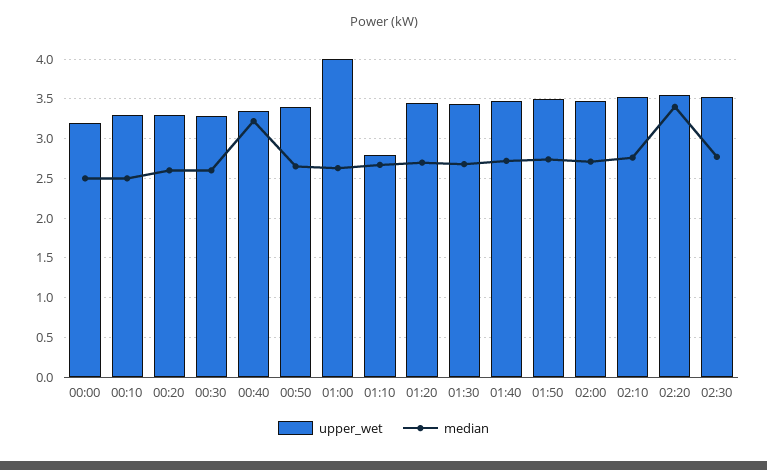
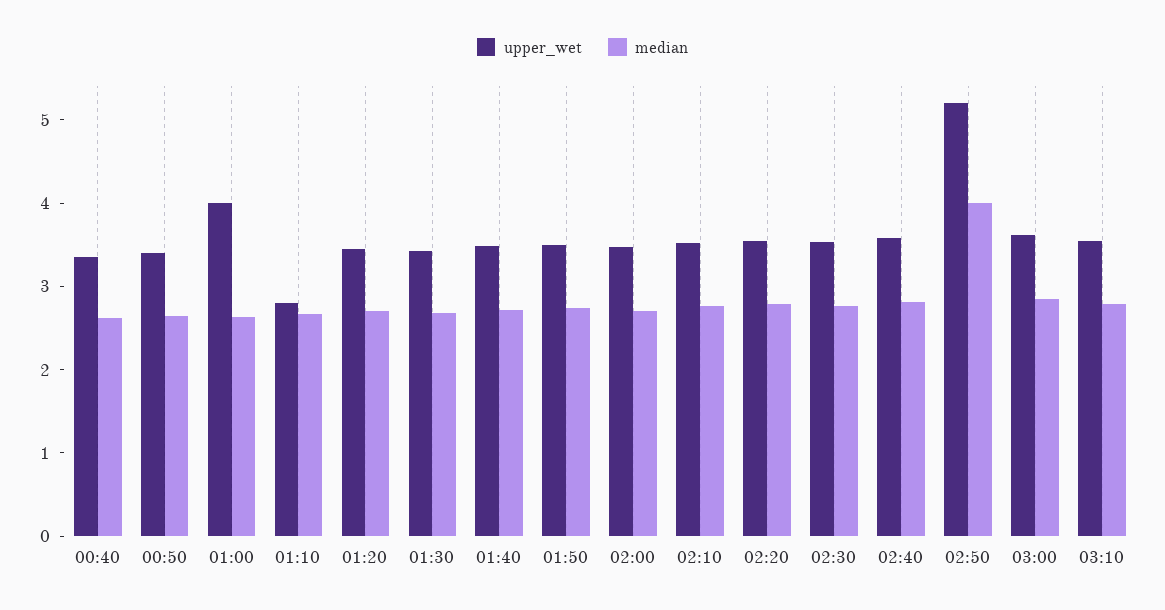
upper_wet, 00:00: 3.2 -> none
median, 00:00: 2.5 -> none
upper_wet, 00:10: 3.3 -> none
median, 00:10: 2.5 -> none
upper_wet, 00:20: 3.3 -> none
median, 00:20: 2.6 -> none
upper_wet, 00:30: 3.3 -> none
median, 00:30: 2.6 -> none
median, 00:40: 3.2 -> 2.6
median, 02:20: 3.4 -> 2.8
upper_wet, 02:40: none -> 3.6
median, 02:40: none -> 2.8
upper_wet, 02:50: none -> 5.2
median, 02:50: none -> 4
upper_wet, 03:00: none -> 3.6
median, 03:00: none -> 2.8
upper_wet, 03:10: none -> 3.6
median, 03:10: none -> 2.8

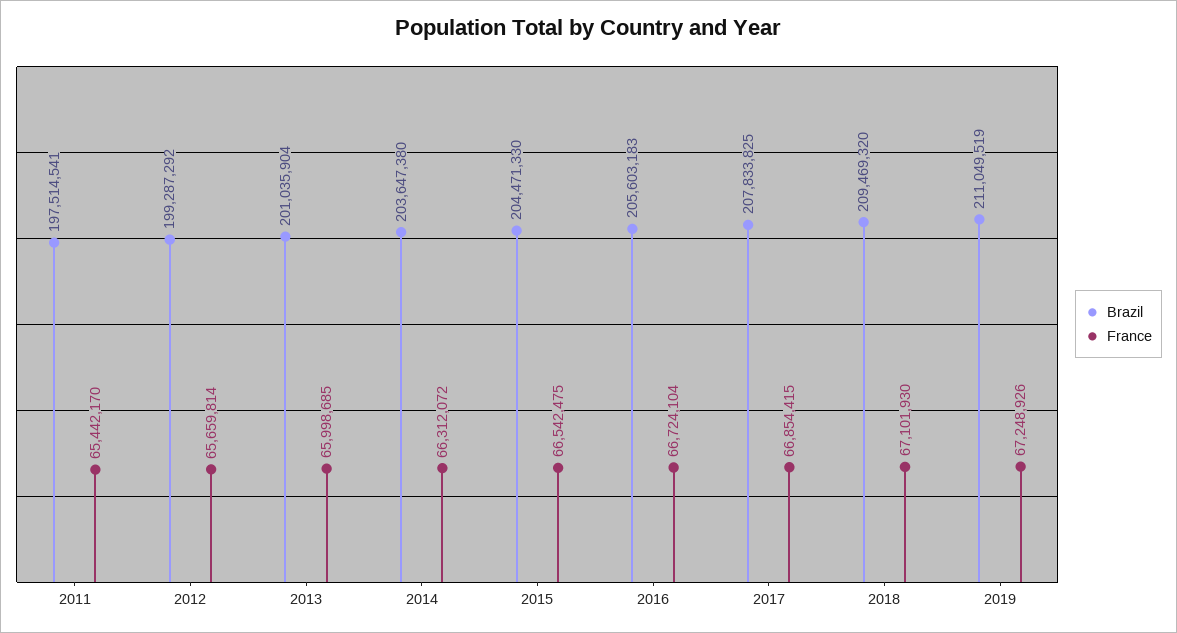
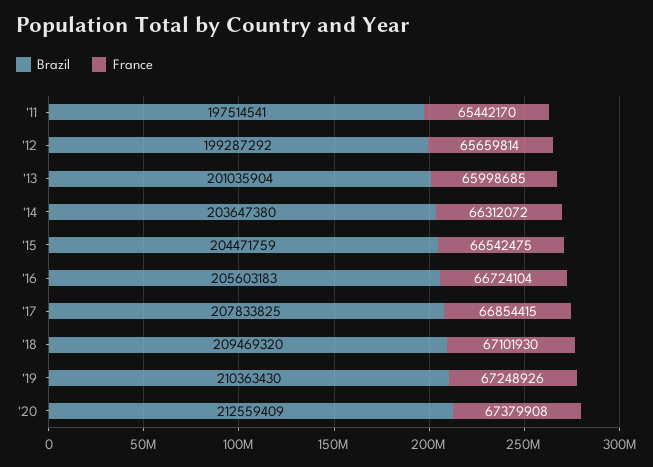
Brazil, 2015: 204471330 -> 204471759
Brazil, 2019: 211049519 -> 210363430
Brazil, '20: none -> 212559409
France, '20: none -> 67379908

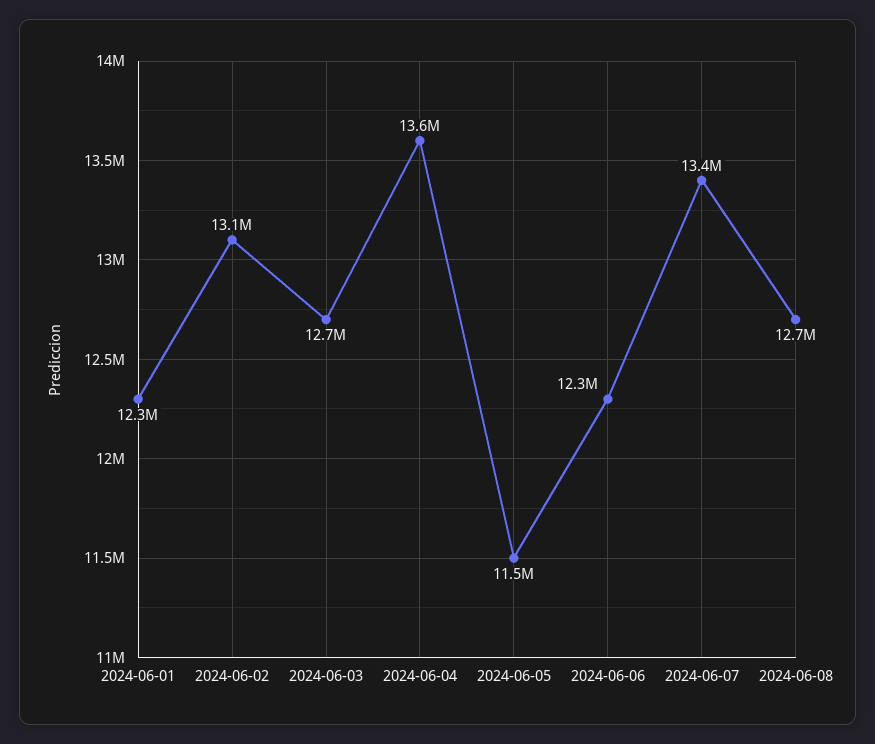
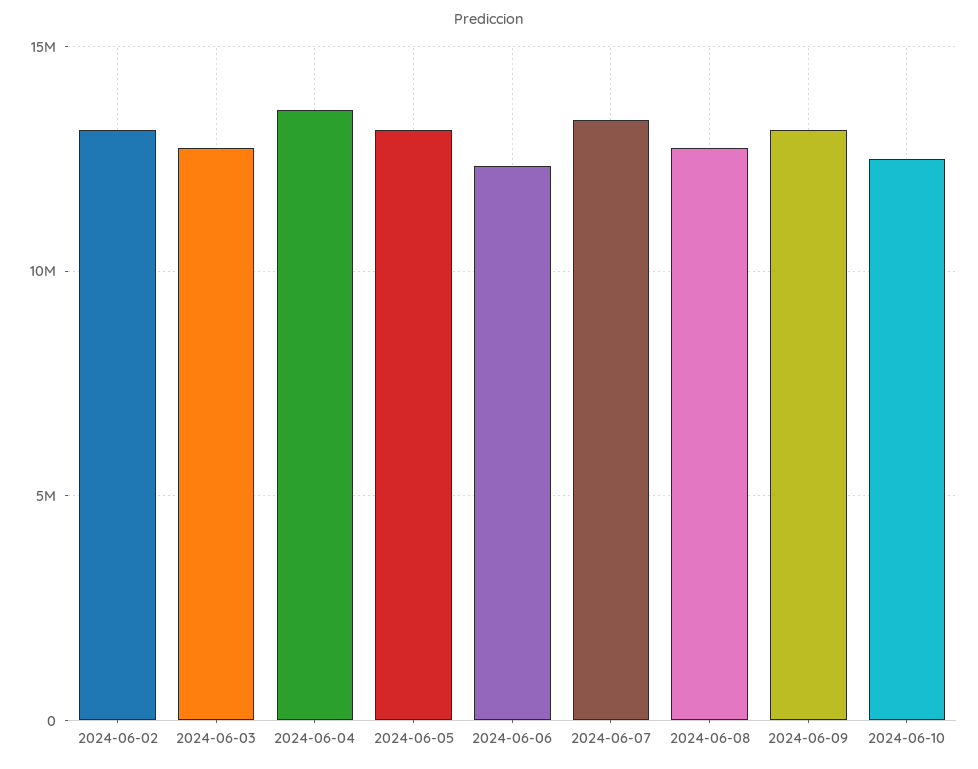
2024-06-01: 12300000 -> none
2024-06-05: 11500000 -> 13000000
2024-06-09: none -> 13000000
2024-06-10: none -> 12500000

--------------------------------------------------

» Task prompt: What lines in the material above hold the word "median"? Pull them out.

» Task answer:
median, 00:00: 2.5 -> none
median, 00:10: 2.5 -> none
median, 00:20: 2.6 -> none
median, 00:30: 2.6 -> none
median, 00:40: 3.2 -> 2.6
median, 02:20: 3.4 -> 2.8
median, 02:40: none -> 2.8
median, 02:50: none -> 4
median, 03:00: none -> 2.8
median, 03:10: none -> 2.8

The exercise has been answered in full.